[Records from a collection]
>>>>
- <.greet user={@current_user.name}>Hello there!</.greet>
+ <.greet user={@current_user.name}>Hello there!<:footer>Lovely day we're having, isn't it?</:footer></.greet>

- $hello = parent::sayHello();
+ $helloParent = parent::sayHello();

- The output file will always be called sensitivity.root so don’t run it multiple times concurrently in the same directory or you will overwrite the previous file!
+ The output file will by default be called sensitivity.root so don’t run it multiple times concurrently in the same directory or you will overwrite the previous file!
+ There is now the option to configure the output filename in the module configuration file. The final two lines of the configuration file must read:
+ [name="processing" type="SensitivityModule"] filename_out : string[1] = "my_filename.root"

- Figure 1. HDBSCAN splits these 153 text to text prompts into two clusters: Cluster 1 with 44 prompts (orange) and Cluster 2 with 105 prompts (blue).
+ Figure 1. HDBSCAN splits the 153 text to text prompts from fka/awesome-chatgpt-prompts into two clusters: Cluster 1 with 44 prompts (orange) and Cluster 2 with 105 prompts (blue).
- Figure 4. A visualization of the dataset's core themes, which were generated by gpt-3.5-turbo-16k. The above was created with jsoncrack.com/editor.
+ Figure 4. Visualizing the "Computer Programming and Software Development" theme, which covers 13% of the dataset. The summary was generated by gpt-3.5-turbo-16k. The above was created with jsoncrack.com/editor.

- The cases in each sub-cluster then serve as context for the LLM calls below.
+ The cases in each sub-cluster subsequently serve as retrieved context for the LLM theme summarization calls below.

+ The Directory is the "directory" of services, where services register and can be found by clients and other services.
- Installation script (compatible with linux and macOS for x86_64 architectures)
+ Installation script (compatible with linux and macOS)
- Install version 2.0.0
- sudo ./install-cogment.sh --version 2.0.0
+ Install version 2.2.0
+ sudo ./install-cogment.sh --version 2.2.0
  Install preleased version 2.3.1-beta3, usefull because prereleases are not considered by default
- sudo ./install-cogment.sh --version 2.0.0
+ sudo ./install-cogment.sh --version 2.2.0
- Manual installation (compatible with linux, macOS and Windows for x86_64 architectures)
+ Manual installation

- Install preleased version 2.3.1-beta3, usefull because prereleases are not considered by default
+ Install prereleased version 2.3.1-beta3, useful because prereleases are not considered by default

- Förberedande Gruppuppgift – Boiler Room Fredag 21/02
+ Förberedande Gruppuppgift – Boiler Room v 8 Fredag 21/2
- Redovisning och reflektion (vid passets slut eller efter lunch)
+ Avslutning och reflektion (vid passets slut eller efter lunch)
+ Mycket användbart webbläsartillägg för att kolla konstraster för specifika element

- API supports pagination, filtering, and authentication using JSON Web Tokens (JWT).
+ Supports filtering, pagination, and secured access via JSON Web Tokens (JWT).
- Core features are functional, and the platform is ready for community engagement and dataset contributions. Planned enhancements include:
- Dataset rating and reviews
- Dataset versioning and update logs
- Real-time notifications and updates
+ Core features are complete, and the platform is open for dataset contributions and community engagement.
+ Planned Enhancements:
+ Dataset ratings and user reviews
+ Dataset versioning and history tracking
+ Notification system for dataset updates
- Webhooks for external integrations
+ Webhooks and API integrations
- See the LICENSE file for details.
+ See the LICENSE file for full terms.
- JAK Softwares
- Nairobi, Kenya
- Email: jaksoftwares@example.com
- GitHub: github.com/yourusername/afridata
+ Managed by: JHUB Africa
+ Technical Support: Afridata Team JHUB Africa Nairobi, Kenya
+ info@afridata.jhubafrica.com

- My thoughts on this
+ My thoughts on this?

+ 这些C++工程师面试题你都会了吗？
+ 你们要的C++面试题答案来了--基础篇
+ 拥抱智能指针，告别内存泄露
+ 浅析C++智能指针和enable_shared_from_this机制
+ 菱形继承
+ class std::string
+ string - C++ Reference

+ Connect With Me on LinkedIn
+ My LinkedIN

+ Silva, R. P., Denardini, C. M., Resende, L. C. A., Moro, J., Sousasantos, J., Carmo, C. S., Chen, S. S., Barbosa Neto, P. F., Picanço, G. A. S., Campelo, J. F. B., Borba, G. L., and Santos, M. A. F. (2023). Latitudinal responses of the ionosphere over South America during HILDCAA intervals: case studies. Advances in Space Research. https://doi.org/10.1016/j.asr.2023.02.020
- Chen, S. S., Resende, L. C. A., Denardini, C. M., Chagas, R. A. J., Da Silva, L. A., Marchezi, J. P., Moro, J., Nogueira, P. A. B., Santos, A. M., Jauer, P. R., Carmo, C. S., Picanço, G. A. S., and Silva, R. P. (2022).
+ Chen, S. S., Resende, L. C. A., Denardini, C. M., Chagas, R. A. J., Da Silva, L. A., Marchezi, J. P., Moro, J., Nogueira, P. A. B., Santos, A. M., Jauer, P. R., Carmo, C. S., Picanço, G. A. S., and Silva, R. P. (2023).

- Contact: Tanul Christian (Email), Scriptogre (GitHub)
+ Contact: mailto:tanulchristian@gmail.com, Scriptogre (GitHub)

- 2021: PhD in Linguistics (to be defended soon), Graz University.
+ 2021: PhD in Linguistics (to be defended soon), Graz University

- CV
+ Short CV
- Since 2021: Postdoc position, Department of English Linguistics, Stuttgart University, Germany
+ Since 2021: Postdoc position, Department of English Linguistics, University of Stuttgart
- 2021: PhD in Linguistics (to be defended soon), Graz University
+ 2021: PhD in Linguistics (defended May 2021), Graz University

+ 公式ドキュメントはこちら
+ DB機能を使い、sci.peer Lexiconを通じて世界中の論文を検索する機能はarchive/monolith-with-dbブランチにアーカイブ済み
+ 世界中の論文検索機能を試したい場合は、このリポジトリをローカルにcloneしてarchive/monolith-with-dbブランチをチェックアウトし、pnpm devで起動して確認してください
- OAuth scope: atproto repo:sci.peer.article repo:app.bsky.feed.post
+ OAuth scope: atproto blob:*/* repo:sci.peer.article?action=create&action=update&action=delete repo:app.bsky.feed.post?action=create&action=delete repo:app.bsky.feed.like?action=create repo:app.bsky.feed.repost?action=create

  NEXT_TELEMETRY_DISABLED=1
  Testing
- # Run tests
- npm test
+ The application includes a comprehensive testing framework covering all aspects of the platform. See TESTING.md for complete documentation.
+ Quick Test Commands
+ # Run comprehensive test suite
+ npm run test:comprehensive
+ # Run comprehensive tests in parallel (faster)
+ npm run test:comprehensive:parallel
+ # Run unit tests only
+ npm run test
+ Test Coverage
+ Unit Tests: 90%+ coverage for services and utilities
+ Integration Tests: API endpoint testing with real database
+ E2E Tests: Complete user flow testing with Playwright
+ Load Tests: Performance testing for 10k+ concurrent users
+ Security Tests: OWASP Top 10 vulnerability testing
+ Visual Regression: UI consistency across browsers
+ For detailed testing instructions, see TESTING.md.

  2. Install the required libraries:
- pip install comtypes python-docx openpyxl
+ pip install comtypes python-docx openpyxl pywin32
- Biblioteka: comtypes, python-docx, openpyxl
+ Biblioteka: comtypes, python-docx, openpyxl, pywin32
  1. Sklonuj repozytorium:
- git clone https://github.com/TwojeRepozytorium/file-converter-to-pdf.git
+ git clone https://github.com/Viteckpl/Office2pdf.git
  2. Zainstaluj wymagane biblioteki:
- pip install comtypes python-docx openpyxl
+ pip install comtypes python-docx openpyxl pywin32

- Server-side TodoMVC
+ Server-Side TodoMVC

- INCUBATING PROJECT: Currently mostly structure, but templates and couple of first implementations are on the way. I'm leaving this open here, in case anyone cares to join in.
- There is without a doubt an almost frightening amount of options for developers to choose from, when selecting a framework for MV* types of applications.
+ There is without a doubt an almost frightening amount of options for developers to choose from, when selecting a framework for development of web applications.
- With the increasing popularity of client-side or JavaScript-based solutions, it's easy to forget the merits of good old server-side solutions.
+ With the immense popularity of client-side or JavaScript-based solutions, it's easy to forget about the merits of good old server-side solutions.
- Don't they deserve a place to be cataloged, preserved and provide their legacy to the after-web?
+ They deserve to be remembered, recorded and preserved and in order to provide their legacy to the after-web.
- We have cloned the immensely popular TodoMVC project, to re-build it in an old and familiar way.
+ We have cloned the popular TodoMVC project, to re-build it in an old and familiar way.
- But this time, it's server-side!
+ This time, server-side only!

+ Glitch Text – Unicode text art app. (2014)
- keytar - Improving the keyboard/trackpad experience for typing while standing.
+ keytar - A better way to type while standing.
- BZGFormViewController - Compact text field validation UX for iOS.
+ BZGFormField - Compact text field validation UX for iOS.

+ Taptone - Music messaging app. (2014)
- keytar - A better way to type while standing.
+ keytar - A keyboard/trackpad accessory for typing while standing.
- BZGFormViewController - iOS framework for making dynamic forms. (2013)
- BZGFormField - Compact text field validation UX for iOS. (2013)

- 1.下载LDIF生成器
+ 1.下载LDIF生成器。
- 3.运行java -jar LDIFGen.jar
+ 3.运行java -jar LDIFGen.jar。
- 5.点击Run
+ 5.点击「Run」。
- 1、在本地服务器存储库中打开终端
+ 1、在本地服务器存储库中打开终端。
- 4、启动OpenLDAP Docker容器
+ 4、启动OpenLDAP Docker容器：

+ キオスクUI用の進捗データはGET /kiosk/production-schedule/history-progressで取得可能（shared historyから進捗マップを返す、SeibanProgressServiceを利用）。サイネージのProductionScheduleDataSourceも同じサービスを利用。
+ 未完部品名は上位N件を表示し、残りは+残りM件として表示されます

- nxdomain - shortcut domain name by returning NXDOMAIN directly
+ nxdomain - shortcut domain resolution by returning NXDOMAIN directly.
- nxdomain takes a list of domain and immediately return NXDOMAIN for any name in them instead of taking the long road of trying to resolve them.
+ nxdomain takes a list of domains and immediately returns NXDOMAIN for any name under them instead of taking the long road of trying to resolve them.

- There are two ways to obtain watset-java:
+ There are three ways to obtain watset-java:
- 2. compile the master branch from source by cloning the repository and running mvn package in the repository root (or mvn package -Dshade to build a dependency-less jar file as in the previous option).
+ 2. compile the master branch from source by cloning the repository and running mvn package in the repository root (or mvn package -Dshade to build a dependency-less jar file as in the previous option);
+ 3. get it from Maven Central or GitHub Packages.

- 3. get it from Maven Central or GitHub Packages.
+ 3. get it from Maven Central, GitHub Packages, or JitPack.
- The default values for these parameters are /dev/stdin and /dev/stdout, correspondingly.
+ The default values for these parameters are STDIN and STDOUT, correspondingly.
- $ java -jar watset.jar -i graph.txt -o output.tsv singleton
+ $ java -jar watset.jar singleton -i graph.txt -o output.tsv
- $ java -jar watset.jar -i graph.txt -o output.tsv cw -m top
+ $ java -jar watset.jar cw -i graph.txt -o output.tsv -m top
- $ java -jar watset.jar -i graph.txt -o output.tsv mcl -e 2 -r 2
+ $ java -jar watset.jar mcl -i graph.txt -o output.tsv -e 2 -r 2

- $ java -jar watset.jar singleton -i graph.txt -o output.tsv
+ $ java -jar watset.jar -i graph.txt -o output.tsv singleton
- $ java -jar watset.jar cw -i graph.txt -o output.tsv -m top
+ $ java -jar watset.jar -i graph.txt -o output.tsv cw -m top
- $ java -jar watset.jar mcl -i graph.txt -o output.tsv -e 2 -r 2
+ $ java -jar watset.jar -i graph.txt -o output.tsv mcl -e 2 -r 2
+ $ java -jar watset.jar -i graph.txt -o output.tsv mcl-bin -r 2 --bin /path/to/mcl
<<<<
▶ _Assignment_: Consider the entries above and return each line with the string "immediately".

▶ _Response to this exercise_:
- nxdomain takes a list of domain and immediately return NXDOMAIN for any name in them instead of taking the long road of trying to resolve them.
+ nxdomain takes a list of domains and immediately returns NXDOMAIN for any name under them instead of taking the long road of trying to resolve them.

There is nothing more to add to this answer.